[Before-and-after change data]
···
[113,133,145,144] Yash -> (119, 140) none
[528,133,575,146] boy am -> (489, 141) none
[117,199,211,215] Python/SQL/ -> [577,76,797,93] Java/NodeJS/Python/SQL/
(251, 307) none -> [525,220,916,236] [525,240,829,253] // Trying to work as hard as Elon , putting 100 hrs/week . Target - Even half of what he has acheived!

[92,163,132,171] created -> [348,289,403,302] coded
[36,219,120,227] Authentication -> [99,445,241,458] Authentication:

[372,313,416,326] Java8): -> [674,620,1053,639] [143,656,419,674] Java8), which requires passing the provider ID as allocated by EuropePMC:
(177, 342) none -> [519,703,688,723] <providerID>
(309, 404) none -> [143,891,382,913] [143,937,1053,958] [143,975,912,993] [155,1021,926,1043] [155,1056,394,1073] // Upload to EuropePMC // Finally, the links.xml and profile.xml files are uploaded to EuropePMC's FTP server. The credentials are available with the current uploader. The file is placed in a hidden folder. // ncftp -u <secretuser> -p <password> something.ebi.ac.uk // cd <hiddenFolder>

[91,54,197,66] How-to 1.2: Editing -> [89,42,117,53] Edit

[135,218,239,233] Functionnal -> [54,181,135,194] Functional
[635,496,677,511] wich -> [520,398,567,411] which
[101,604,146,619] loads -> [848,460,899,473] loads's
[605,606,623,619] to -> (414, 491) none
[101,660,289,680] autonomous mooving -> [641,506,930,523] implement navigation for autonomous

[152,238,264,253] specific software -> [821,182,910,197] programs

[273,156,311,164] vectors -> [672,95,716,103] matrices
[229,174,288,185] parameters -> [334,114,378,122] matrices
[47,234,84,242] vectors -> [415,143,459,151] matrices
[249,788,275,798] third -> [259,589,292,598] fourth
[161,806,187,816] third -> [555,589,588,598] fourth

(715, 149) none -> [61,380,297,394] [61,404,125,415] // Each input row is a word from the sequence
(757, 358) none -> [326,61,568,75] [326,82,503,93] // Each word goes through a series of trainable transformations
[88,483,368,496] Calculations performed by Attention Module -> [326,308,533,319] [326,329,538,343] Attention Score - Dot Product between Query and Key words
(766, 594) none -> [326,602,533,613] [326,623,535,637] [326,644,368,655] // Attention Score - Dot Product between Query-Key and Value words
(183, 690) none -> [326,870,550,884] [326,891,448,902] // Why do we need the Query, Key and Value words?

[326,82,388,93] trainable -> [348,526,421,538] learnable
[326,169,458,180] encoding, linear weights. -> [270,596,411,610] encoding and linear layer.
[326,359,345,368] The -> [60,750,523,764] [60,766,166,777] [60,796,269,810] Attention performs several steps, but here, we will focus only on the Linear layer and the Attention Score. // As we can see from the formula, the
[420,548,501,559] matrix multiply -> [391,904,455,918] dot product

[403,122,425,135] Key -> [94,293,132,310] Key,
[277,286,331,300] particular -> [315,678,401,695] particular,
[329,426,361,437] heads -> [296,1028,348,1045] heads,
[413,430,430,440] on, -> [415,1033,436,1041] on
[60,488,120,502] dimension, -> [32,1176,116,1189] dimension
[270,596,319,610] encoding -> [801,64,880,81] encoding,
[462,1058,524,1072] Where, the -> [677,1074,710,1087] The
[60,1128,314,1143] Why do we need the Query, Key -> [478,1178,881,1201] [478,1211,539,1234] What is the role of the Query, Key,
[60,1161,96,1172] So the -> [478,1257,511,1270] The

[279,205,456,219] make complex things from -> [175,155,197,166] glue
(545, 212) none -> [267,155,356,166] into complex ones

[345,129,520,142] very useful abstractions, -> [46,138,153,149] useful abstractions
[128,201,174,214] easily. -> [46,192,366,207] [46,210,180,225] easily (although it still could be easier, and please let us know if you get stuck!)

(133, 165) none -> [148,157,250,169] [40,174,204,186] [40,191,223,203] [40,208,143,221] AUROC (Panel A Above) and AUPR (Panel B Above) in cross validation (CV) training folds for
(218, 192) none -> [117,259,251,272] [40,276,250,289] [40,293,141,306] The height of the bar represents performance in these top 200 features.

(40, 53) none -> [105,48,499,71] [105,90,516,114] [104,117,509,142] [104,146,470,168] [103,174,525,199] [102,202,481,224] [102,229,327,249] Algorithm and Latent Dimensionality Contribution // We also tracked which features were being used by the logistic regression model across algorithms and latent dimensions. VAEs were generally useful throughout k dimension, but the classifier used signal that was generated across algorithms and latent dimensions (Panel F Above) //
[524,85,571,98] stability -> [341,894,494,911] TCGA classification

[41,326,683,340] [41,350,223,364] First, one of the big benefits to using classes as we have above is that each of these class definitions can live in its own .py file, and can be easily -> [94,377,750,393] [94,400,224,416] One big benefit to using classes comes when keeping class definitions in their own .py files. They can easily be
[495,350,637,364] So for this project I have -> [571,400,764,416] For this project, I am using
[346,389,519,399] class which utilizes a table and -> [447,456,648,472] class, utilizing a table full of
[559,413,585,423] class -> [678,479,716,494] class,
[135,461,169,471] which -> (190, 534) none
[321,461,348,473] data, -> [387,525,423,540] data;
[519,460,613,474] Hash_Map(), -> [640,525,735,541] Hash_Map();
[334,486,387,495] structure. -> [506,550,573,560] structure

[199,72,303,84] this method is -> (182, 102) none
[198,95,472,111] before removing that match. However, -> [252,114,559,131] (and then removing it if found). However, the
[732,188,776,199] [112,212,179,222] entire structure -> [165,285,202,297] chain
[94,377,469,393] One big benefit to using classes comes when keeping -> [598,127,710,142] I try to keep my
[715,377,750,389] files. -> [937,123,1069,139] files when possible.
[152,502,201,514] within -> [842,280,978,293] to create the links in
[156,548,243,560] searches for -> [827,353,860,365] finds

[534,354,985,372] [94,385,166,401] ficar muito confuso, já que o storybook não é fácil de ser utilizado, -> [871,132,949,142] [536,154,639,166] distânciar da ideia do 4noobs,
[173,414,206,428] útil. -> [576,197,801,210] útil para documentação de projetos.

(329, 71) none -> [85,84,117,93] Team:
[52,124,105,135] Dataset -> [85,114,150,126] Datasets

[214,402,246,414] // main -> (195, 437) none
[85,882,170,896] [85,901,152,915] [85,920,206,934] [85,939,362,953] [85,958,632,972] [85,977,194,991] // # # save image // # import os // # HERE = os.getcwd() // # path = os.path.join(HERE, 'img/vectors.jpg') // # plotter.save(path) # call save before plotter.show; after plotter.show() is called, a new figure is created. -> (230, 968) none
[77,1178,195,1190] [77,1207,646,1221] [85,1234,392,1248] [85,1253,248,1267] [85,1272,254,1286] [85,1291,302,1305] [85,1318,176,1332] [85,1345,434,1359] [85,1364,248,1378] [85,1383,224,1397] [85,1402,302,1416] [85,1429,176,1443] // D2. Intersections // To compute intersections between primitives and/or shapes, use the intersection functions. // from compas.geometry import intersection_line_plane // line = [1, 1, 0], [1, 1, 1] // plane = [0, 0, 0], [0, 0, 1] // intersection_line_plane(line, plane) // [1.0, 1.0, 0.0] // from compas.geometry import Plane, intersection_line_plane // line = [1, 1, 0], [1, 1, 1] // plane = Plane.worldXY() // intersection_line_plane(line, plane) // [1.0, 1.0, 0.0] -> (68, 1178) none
···
Exercise prompt:
Nothing should be altered. Set down all the data again.

Solution to this problem:
[113,133,145,144] Yash -> (119, 140) none
[528,133,575,146] boy am -> (489, 141) none
[117,199,211,215] Python/SQL/ -> [577,76,797,93] Java/NodeJS/Python/SQL/
(251, 307) none -> [525,220,916,236] [525,240,829,253] // Trying to work as hard as Elon , putting 100 hrs/week . Target - Even half of what he has acheived!

[92,163,132,171] created -> [348,289,403,302] coded
[36,219,120,227] Authentication -> [99,445,241,458] Authentication:

[372,313,416,326] Java8): -> [674,620,1053,639] [143,656,419,674] Java8), which requires passing the provider ID as allocated by EuropePMC:
(177, 342) none -> [519,703,688,723] <providerID>
(309, 404) none -> [143,891,382,913] [143,937,1053,958] [143,975,912,993] [155,1021,926,1043] [155,1056,394,1073] // Upload to EuropePMC // Finally, the links.xml and profile.xml files are uploaded to EuropePMC's FTP server. The credentials are available with the current uploader. The file is placed in a hidden folder. // ncftp -u <secretuser> -p <password> something.ebi.ac.uk // cd <hiddenFolder>

[91,54,197,66] How-to 1.2: Editing -> [89,42,117,53] Edit

[135,218,239,233] Functionnal -> [54,181,135,194] Functional
[635,496,677,511] wich -> [520,398,567,411] which
[101,604,146,619] loads -> [848,460,899,473] loads's
[605,606,623,619] to -> (414, 491) none
[101,660,289,680] autonomous mooving -> [641,506,930,523] implement navigation for autonomous

[152,238,264,253] specific software -> [821,182,910,197] programs

[273,156,311,164] vectors -> [672,95,716,103] matrices
[229,174,288,185] parameters -> [334,114,378,122] matrices
[47,234,84,242] vectors -> [415,143,459,151] matrices
[249,788,275,798] third -> [259,589,292,598] fourth
[161,806,187,816] third -> [555,589,588,598] fourth

(715, 149) none -> [61,380,297,394] [61,404,125,415] // Each input row is a word from the sequence
(757, 358) none -> [326,61,568,75] [326,82,503,93] // Each word goes through a series of trainable transformations
[88,483,368,496] Calculations performed by Attention Module -> [326,308,533,319] [326,329,538,343] Attention Score - Dot Product between Query and Key words
(766, 594) none -> [326,602,533,613] [326,623,535,637] [326,644,368,655] // Attention Score - Dot Product between Query-Key and Value words
(183, 690) none -> [326,870,550,884] [326,891,448,902] // Why do we need the Query, Key and Value words?

[326,82,388,93] trainable -> [348,526,421,538] learnable
[326,169,458,180] encoding, linear weights. -> [270,596,411,610] encoding and linear layer.
[326,359,345,368] The -> [60,750,523,764] [60,766,166,777] [60,796,269,810] Attention performs several steps, but here, we will focus only on the Linear layer and the Attention Score. // As we can see from the formula, the
[420,548,501,559] matrix multiply -> [391,904,455,918] dot product

[403,122,425,135] Key -> [94,293,132,310] Key,
[277,286,331,300] particular -> [315,678,401,695] particular,
[329,426,361,437] heads -> [296,1028,348,1045] heads,
[413,430,430,440] on, -> [415,1033,436,1041] on
[60,488,120,502] dimension, -> [32,1176,116,1189] dimension
[270,596,319,610] encoding -> [801,64,880,81] encoding,
[462,1058,524,1072] Where, the -> [677,1074,710,1087] The
[60,1128,314,1143] Why do we need the Query, Key -> [478,1178,881,1201] [478,1211,539,1234] What is the role of the Query, Key,
[60,1161,96,1172] So the -> [478,1257,511,1270] The

[279,205,456,219] make complex things from -> [175,155,197,166] glue
(545, 212) none -> [267,155,356,166] into complex ones

[345,129,520,142] very useful abstractions, -> [46,138,153,149] useful abstractions
[128,201,174,214] easily. -> [46,192,366,207] [46,210,180,225] easily (although it still could be easier, and please let us know if you get stuck!)

(133, 165) none -> [148,157,250,169] [40,174,204,186] [40,191,223,203] [40,208,143,221] AUROC (Panel A Above) and AUPR (Panel B Above) in cross validation (CV) training folds for
(218, 192) none -> [117,259,251,272] [40,276,250,289] [40,293,141,306] The height of the bar represents performance in these top 200 features.

(40, 53) none -> [105,48,499,71] [105,90,516,114] [104,117,509,142] [104,146,470,168] [103,174,525,199] [102,202,481,224] [102,229,327,249] Algorithm and Latent Dimensionality Contribution // We also tracked which features were being used by the logistic regression model across algorithms and latent dimensions. VAEs were generally useful throughout k dimension, but the classifier used signal that was generated across algorithms and latent dimensions (Panel F Above) //
[524,85,571,98] stability -> [341,894,494,911] TCGA classification

[41,326,683,340] [41,350,223,364] First, one of the big benefits to using classes as we have above is that each of these class definitions can live in its own .py file, and can be easily -> [94,377,750,393] [94,400,224,416] One big benefit to using classes comes when keeping class definitions in their own .py files. They can easily be
[495,350,637,364] So for this project I have -> [571,400,764,416] For this project, I am using
[346,389,519,399] class which utilizes a table and -> [447,456,648,472] class, utilizing a table full of
[559,413,585,423] class -> [678,479,716,494] class,
[135,461,169,471] which -> (190, 534) none
[321,461,348,473] data, -> [387,525,423,540] data;
[519,460,613,474] Hash_Map(), -> [640,525,735,541] Hash_Map();
[334,486,387,495] structure. -> [506,550,573,560] structure

[199,72,303,84] this method is -> (182, 102) none
[198,95,472,111] before removing that match. However, -> [252,114,559,131] (and then removing it if found). However, the
[732,188,776,199] [112,212,179,222] entire structure -> [165,285,202,297] chain
[94,377,469,393] One big benefit to using classes comes when keeping -> [598,127,710,142] I try to keep my
[715,377,750,389] files. -> [937,123,1069,139] files when possible.
[152,502,201,514] within -> [842,280,978,293] to create the links in
[156,548,243,560] searches for -> [827,353,860,365] finds

[534,354,985,372] [94,385,166,401] ficar muito confuso, já que o storybook não é fácil de ser utilizado, -> [871,132,949,142] [536,154,639,166] distânciar da ideia do 4noobs,
[173,414,206,428] útil. -> [576,197,801,210] útil para documentação de projetos.

(329, 71) none -> [85,84,117,93] Team:
[52,124,105,135] Dataset -> [85,114,150,126] Datasets

[214,402,246,414] // main -> (195, 437) none
[85,882,170,896] [85,901,152,915] [85,920,206,934] [85,939,362,953] [85,958,632,972] [85,977,194,991] // # # save image // # import os // # HERE = os.getcwd() // # path = os.path.join(HERE, 'img/vectors.jpg') // # plotter.save(path) # call save before plotter.show; after plotter.show() is called, a new figure is created. -> (230, 968) none
[77,1178,195,1190] [77,1207,646,1221] [85,1234,392,1248] [85,1253,248,1267] [85,1272,254,1286] [85,1291,302,1305] [85,1318,176,1332] [85,1345,434,1359] [85,1364,248,1378] [85,1383,224,1397] [85,1402,302,1416] [85,1429,176,1443] // D2. Intersections // To compute intersections between primitives and/or shapes, use the intersection functions. // from compas.geometry import intersection_line_plane // line = [1, 1, 0], [1, 1, 1] // plane = [0, 0, 0], [0, 0, 1] // intersection_line_plane(line, plane) // [1.0, 1.0, 0.0] // from compas.geometry import Plane, intersection_line_plane // line = [1, 1, 0], [1, 1, 1] // plane = Plane.worldXY() // intersection_line_plane(line, plane) // [1.0, 1.0, 0.0] -> (68, 1178) none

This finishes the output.